Jamaludin, Nazatul Izzati
(2022)
The mechanism of dynamic knee valgus and the concurrent validity and reliability during single leg squat in physically active females.
Masters thesis, Universiti Sains Malaysia.
Abstract
Excessive dynamic knee valgus (DKV) or inward movement of the knee during
motions is due to the altered kinematics of hip (i.e., top-down kinetic chain) and ankle
(i.e., bottom-up kinetic chain) joints. Excessive DKV during motions is a major
predictor of lower limb injuries, particularly in females, and can be measured using
single leg squat (SLS) tests. However, its mechanism and kinetic chain during SLS are
unknown.
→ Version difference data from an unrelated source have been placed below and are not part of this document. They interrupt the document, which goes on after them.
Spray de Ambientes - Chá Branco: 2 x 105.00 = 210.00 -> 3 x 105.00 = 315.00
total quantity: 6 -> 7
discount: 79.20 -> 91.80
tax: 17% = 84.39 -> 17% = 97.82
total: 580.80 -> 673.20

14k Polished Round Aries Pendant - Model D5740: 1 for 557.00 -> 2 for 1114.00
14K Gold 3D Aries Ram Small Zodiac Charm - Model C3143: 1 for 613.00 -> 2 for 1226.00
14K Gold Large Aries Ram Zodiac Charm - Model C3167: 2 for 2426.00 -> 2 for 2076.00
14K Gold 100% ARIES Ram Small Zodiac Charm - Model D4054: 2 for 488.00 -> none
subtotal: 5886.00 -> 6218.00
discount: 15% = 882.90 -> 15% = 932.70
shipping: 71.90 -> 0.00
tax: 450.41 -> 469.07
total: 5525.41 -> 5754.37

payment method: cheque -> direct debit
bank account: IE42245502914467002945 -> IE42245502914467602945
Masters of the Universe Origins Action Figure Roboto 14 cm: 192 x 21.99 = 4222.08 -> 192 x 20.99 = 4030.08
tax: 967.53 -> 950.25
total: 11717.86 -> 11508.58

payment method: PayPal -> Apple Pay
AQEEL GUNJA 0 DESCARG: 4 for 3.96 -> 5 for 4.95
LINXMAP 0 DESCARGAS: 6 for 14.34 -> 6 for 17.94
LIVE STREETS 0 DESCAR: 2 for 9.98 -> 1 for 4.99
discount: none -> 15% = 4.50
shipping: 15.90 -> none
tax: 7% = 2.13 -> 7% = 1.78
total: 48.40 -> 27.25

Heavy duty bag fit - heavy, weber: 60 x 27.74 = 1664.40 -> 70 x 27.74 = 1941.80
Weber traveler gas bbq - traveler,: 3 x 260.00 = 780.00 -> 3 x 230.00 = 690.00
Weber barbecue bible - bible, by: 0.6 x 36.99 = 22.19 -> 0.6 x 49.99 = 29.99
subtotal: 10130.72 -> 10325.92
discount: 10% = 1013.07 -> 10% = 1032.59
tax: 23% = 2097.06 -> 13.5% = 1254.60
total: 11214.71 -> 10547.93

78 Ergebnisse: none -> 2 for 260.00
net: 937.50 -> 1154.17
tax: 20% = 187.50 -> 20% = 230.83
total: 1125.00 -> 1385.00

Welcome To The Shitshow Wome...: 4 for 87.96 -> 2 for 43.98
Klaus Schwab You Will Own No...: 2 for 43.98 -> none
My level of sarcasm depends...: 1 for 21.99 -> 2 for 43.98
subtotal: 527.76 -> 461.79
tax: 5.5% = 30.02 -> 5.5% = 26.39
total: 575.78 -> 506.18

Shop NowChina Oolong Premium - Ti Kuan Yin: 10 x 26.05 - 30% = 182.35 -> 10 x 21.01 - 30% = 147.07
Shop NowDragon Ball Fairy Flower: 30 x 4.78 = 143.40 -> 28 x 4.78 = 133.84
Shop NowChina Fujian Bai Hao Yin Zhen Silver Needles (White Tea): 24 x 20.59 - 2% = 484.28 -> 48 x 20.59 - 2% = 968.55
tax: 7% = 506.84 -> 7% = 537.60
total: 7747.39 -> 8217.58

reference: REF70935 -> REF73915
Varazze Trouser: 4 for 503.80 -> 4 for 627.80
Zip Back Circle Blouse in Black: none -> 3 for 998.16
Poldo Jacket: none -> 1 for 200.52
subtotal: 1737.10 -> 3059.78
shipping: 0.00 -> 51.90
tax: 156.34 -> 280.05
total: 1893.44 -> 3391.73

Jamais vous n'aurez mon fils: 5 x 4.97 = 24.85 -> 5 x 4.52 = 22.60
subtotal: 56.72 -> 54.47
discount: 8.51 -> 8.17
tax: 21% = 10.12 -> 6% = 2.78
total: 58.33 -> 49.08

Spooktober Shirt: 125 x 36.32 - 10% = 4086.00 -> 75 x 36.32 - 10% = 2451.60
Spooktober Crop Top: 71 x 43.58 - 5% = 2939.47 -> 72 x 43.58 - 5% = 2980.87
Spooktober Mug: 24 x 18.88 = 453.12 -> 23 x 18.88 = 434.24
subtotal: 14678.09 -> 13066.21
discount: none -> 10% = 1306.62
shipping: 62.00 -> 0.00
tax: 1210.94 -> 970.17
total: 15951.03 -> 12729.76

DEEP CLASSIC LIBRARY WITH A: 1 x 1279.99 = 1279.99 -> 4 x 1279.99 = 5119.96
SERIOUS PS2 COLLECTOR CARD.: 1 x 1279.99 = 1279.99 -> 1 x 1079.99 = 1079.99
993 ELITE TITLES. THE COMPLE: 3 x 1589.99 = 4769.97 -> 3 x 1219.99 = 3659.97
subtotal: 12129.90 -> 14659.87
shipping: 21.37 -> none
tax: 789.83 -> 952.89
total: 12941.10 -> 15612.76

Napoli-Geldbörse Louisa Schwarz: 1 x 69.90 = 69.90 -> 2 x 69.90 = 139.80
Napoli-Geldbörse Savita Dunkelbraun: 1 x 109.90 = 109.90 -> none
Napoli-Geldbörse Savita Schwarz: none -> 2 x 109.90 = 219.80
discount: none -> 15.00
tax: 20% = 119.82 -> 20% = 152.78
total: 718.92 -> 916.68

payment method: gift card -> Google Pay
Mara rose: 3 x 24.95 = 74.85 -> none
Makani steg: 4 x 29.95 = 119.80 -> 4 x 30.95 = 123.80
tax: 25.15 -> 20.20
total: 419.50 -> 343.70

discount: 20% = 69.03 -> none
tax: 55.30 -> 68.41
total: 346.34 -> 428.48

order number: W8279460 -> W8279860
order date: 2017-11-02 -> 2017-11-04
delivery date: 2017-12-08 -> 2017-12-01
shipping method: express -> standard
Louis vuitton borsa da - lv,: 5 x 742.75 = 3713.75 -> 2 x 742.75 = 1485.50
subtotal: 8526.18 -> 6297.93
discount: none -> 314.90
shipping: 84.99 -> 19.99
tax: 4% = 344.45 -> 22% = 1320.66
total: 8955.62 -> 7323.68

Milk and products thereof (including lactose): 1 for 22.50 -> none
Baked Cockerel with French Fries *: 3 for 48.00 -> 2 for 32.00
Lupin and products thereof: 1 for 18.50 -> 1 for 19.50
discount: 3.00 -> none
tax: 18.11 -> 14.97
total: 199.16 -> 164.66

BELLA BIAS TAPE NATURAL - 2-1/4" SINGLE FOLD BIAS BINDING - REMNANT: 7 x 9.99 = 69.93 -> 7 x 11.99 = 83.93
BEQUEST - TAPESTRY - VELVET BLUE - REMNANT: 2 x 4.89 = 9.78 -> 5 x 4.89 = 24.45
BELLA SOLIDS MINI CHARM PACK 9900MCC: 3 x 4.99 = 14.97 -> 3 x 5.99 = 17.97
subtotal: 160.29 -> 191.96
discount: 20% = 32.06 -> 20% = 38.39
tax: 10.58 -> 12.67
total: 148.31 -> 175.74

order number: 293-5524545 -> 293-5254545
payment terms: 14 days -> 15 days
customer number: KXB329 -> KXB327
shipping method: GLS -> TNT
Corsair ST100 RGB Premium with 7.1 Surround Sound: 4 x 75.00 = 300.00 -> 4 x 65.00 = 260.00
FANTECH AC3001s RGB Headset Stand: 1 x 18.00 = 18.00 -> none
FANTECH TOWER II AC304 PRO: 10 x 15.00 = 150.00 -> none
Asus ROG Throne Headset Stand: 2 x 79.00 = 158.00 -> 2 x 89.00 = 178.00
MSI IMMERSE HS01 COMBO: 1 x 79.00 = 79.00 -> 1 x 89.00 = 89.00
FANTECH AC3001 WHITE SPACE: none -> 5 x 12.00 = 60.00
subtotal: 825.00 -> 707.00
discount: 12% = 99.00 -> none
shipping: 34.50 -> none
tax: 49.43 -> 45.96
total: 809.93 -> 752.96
Therefore, the primary goal of the current study was to elucidate the
mechanism of DKV, which include top-down (i.e., influence of hip musculature on
motions at knee joint) and bottom-up kinetic chain (i.e., influence of ankle musculature
on motions at knee joint), among physically active females. The secondary goal is to
examine the validity of 2-Dimensional (2-D) and 3-Dimensional (3-D) motion capture
methods in evaluating knee angle during SLS at two squat depths and the within-and
between-days reliability of these methods. 34 participants went through screening test
and divided into two groups (i.e., normal DKV and excessive DKV group). Then, 3-D
knee kinematics (i.e., joint angle) during SLS test at 45° and 60° of knee flexion were
observed. The same SLS test was repeated to examine within-and between-days
reliability. The motions were captured simultaneously by digital cameras in frontal and
sagittal planes with 3-D infrared cameras to examine the validity between the both
methods in evaluating knee angle. Weight-Bearing Lunges Test was conducted to evaluate their ankle range of motion (ROM). Ankle and Hip Isokinetic Strength was
tested at 180°/s angular velocity in ankle dorsiflexion, plantarflexion, inversion and
eversion and hip flexion, extension, abduction and adduction for both legs. Pearson
correlation was used to examine the relationships between hip, ankle strength and ankle
ROM and knee kinematics during SLS at both angles. Intraclass Correlation Coefficient
(ICC) was used as indicator for within-and between-days reliability test of both groups.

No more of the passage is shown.